The U.S. wrapped up a third year of employment growth with a gain in December, showing the world’s largest economy was able to endure an intensifying budget battle on Capitol Hill.

Employers added 155,000 workers last month after 161,000 in November, Labor Department figures showed yesterday in Washington. The jobless rate held at 7.8 percent, matching an almost four-year low, after the November figure was revised up from a previously reported 7.7 percent.

The advance in hiring was accompanied by a bigger-than- projected gain in wages and a longer workweek that will give households the means to sustain spending, benefiting retailers from Macy’s Inc. to Gap Inc. The Standard & Poor’s 500 Index closed yesterday at the highest level since December 2007 on signs an improving jobs picture will help soften any blow to the economy from higher payroll taxes.

“Job growth here is just very steady,” James Glassman, senior economist at JPMorgan Chase & Co. in New York, said yesterday during a radio interview on “Bloomberg Surveillance.” The challenge “is how the rise in the payroll tax affects the consumer, because that is probably a bit of a headwind. Once we are over that, I think there is every reason to believe that the economy should do better than last year.”

The S&P 500 added 0.5 percent to 1,466.47 at the close in New York, putting the gain for the week at 4.6 percent. The index soared 2.5 percent on Jan. 2 after Republicans and Democrats agreed on a compromise budget that avoided the so- called fiscal cliff of sweeping tax increases slated to take effect this year.

Debt Ceiling

Next, Republican leaders in the House are vowing to exact deep spending cuts from President Barack Obama and the Democrats in exchange for raising the debt ceiling as the U.S. Treasury bumps up against its legal borrowing limit.

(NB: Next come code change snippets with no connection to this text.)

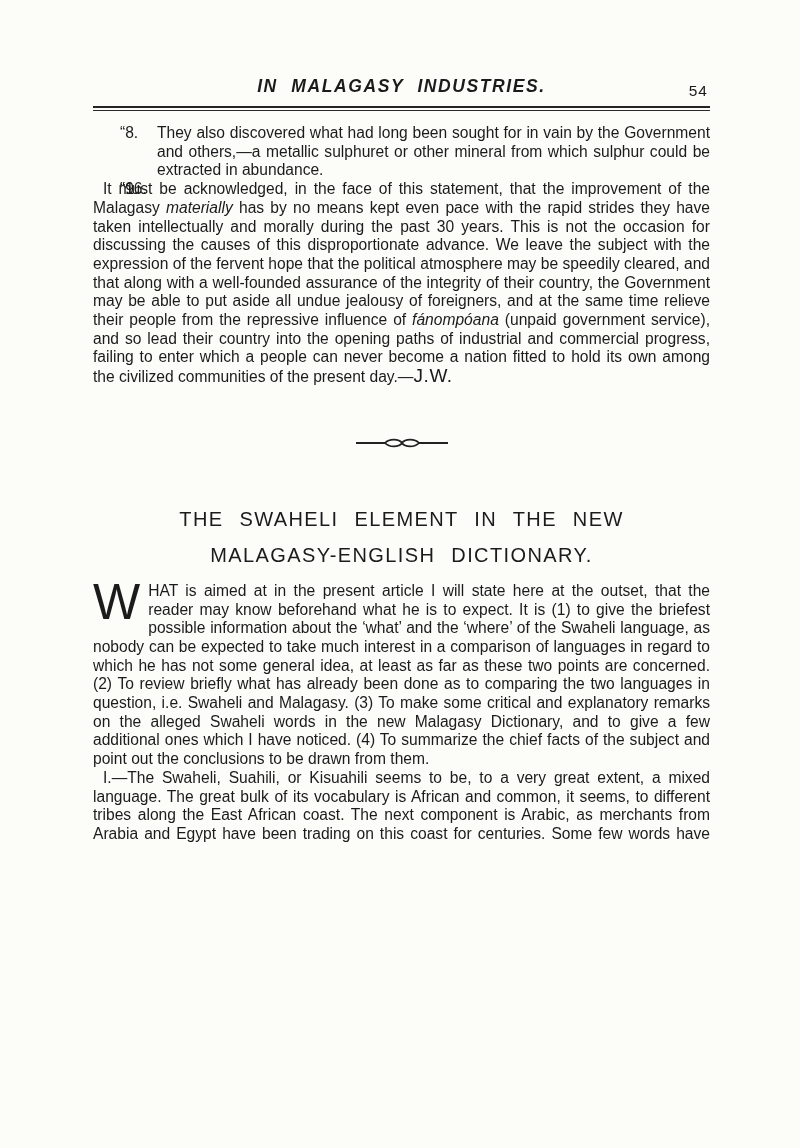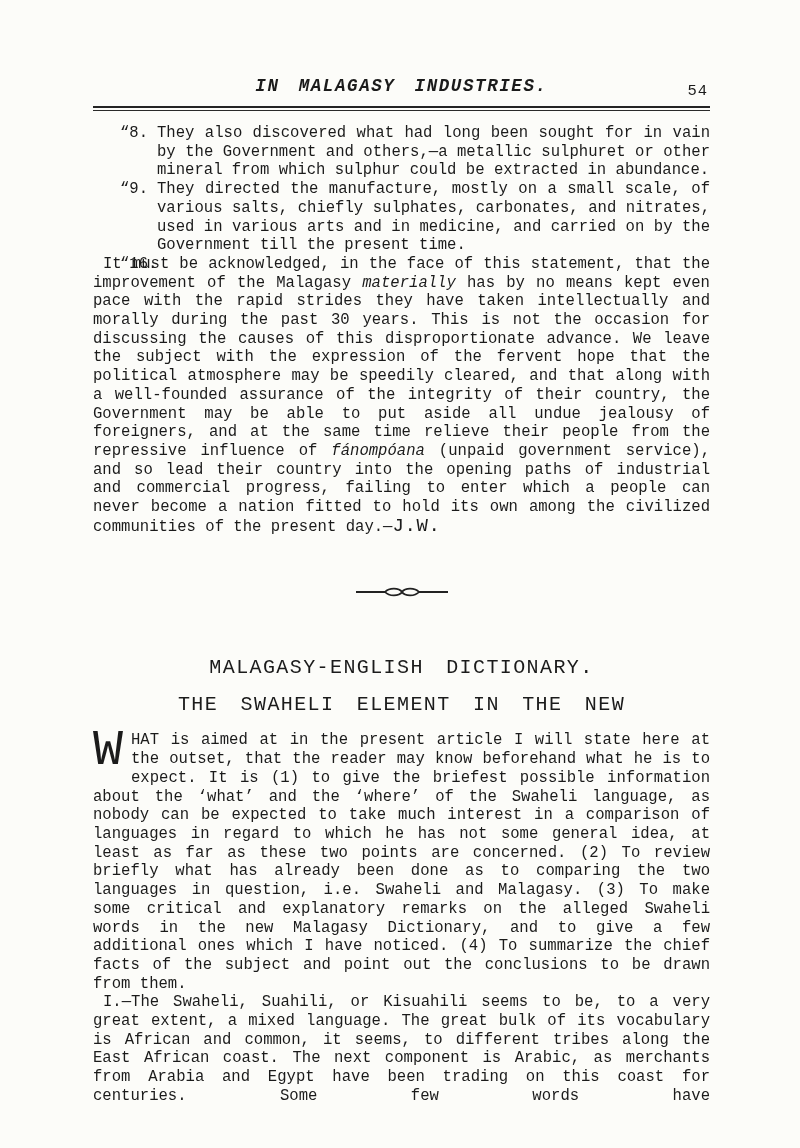--- a/index.html
+++ b/index.html
@@ -9,7 +9,7 @@
     height: 1148px;
     background: #fcfcf9;
     color: #1b1b1b;
-    font-family: Liberation Mono, monospace;
+    font-family: Liberation Sans, sans-serif;
     overflow: hidden;
   }
   .content {

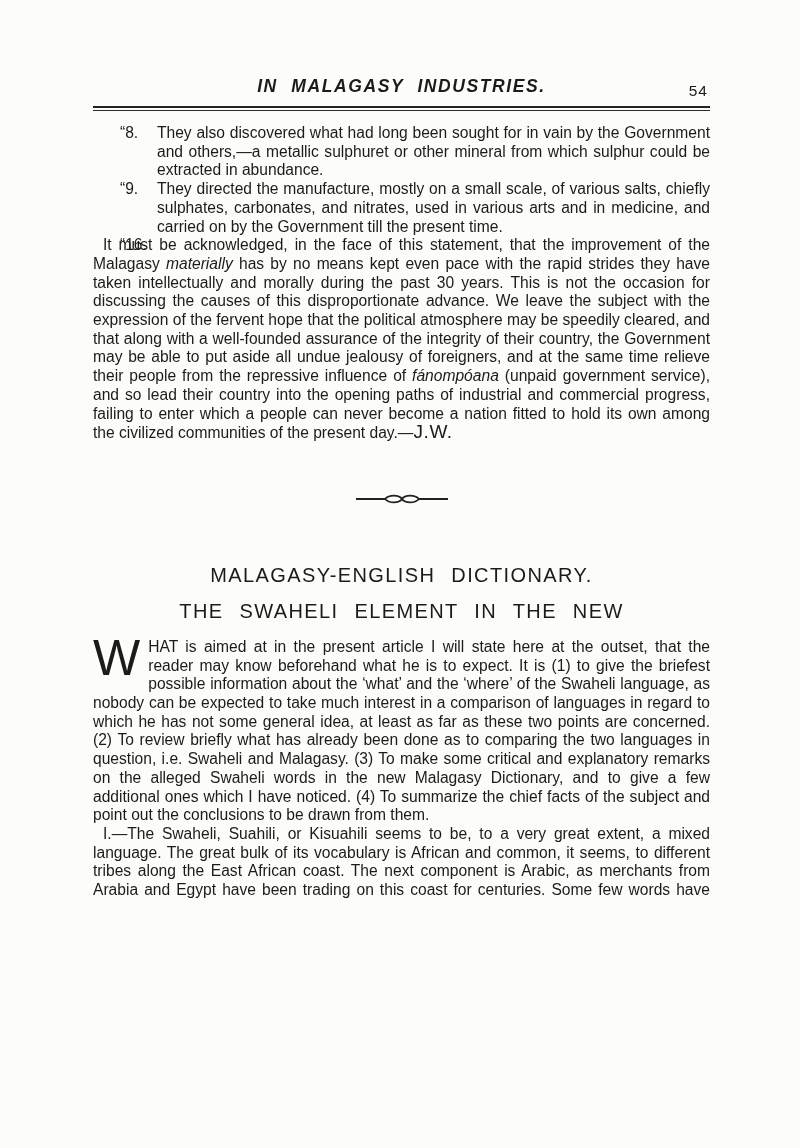--- a/index.html
+++ b/index.html
@@ -99,7 +99,6 @@
       </div>
       <div class="qitem">
         <span class="qnum">“9.</span>
-        <span>They directed the manufacture, mostly on a small scale, of various salts, chiefly sulphates, carbonates, and nitrates, used in various arts and in medicine, and carried on by the Government till the present time.</span>
       </div>
       <div class="qitem">
         <span class="qnum">“16.</span>

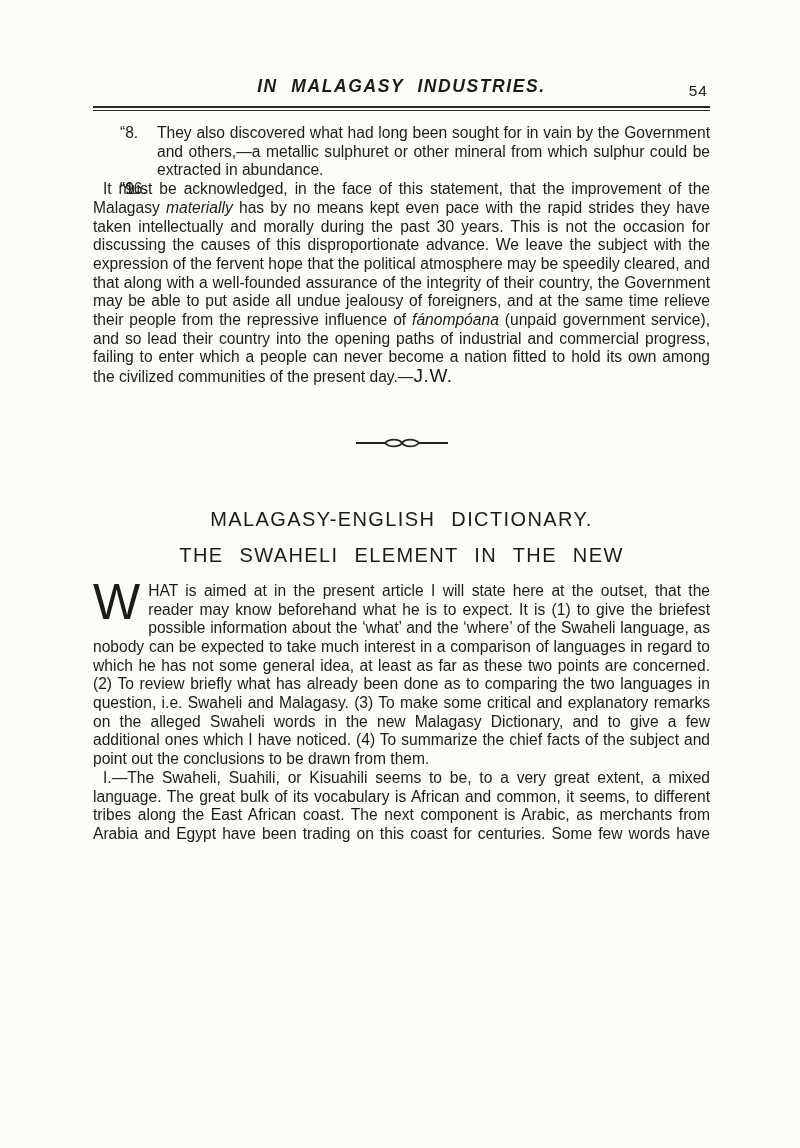--- a/index.html
+++ b/index.html
@@ -119,8 +119,8 @@
     </div>
 
     <div class="article-title">
+      <div>THE SWAHELI ELEMENT IN THE NEW</div>
       <div>MALAGASY-ENGLISH DICTIONARY.</div>
-      <div>THE SWAHELI ELEMENT IN THE NEW</div>
     </div>
 
     <div class="article-body">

The jobs report “provides further evidence that the U.S. economy is continuing to heal,” Alan Krueger, chairman of the White House Council of Economic Advisers, said in a statement. “It is important that we continue to move toward a sustainable federal budget in a responsible way that balances revenue and spending while protecting critical investments in the economy and essential support for our most vulnerable citizens.”

A pickup in employment was also evident in a report yesterday on the service industries, which account for almost 90 percent of the economy. The Institute for Supply Management’s non-manufacturing index climbed to 56.1 in December, the highest in 10 months, from 54.7 in November. Readings above 50 signal expansion.